The film takes place over the course of one full day during which Chang-rae attempts to prepare a traditional Korean New Year’s Eve dinner; like the one his mother always cooked for the family. The care and precision that goes into preparing this meal gives him time to reflect on the intense relationship between them. Memories become a doorway into a woman who was so much more than the mother he thought he knew. Now, Chang-rae is faced with the dilemma of living with the permanent scars of unresolved family sacrifice, or the risk of opening new wounds as cancer shadows their lives.

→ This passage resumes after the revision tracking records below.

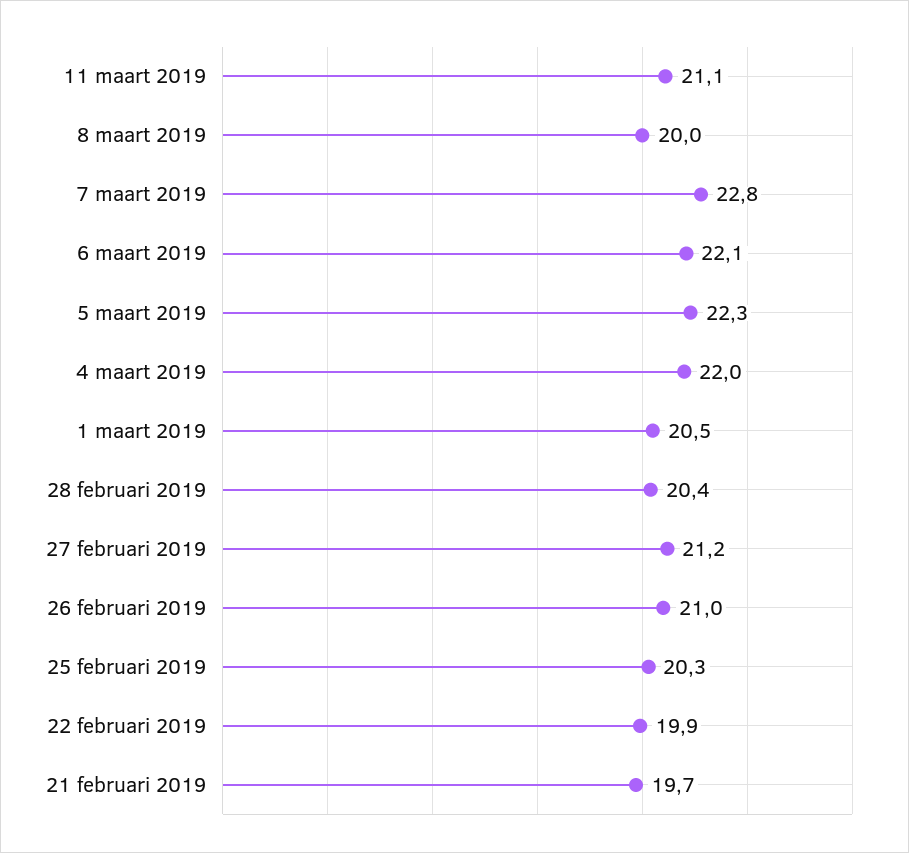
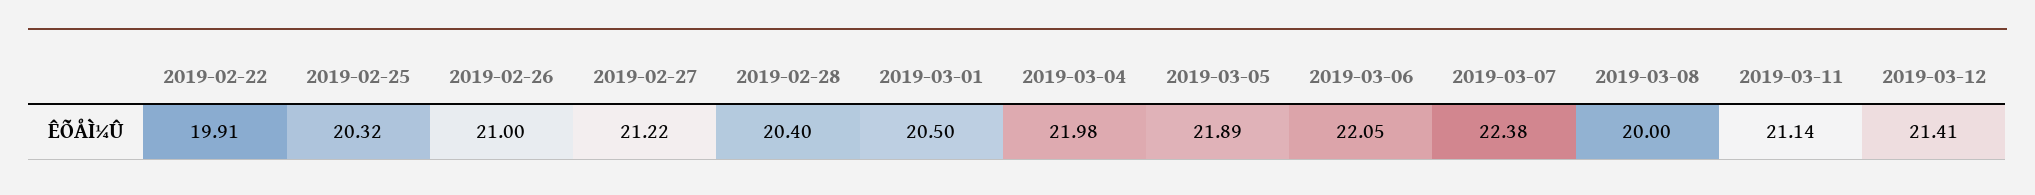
7 maart 2019: 22.8 -> 22.38
5 maart 2019: 22.3 -> 21.89
21 februari 2019: 19.7 -> none
2019-03-12: none -> 21.41

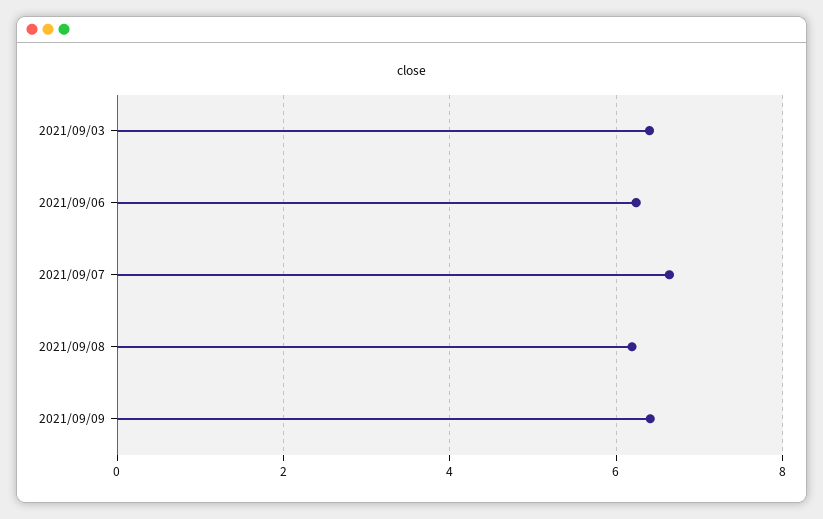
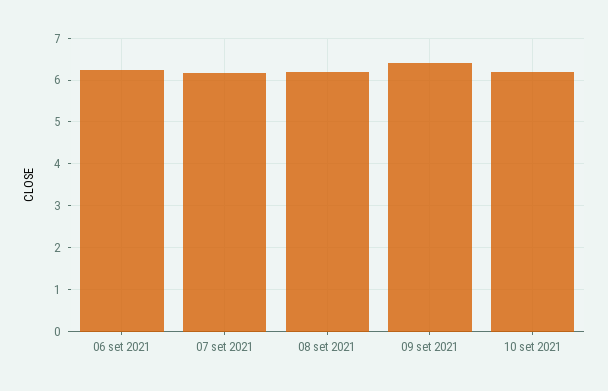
2021/09/03: 6.4 -> none
2021/09/07: 6.6 -> 6.2
10 set 2021: none -> 6.2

While acknowledging the influences of iconic filmmakers Yasujirō Ozu, Chantal Akerman and Michael Haneke, Coming Home Againis all Wayne Wang, who continues to authentically pioneer exploring the lives of Asian-Americans and of women on screen today.

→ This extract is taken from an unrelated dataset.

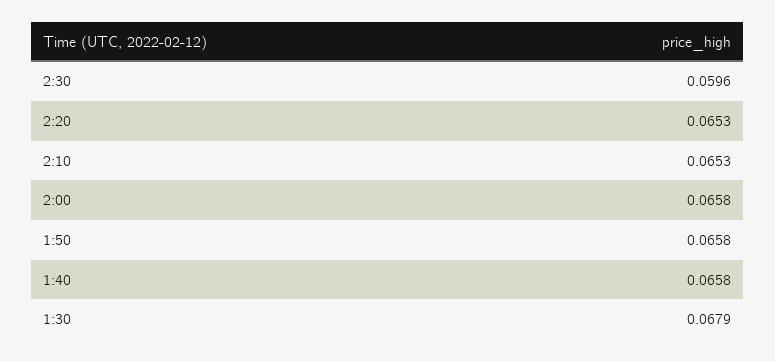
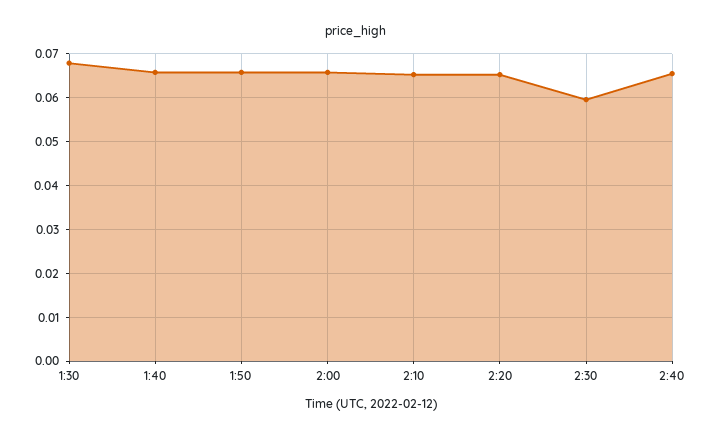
2:40: none -> 0.066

Director Wayne Wang’s Statement:
Last year marked the 25th anniversary of The Joy Luck Club and from my perspective, the portrayal of Chinese-American characters over those 25 years has not changed for the better as much as many people today might wish they had. In fact, until very recently, the portrayal of Chinese-American characters on screen has become more stereotypical than ever. This made me decide to focus on doing something authentic with flesh and blood Asian-American characters who have real histories and real problems. I was determined to make “Coming Home Again”, and make it as authentic as possible.
More aboutWayne Wang:
Born and raised in Hong Kong, Wang moved to Los Altos, California in 1967. For two years he lived on a Quaker ranch, surrounded by the unique counterculture of America in the late 60s, and attended college nearby. He initially majored in Biological Sciences. Then after taking some inspirational art classes, he decided to study painting at the California College of Arts and Crafts in Oakland, an education he augmented by avidly watching the films of the French New Wave, German New Cinema, Asian Post-war Cinema at the Pacific Film Archive, specifically becoming an admirer of Asian directors such as Yasujiro Ozu, and Satyajit Ray. For graduate studies, he changed his major to Film. After getting a Master of Fine Arts degree in Film, he returned to Hong Kong and got a job as one of the trainees to direct a popular TV series, “Below the Lion Rock”, for RTHK-TV (the Hong Kong equivalent of PBS). He soon found that he did not fit in the very formulated series and the government financed media bureaucracy. He returned to the U.S. where he got involved with teaching English to immigrants in San Francisco’s Chinatown. In 1982, with grants from the National Endowment for the Arts and the American Film Institute, Wang made the low budget and completely independent Chan Is Missing, in which two cabbies search through San Francisco’s Chinatown for the mysterious Chan, a friend who’s made off with their hard-earned dough. “Although the character of Chan is never seen through the film,” says Wang, “I wanted to show the many varied personalities and their perspectives of Chinatown. I wanted to represent this through the disappearance of a recent immigrant
in Chinatown.” Wang also wanted to show another Chinatown not represented by Hollywood.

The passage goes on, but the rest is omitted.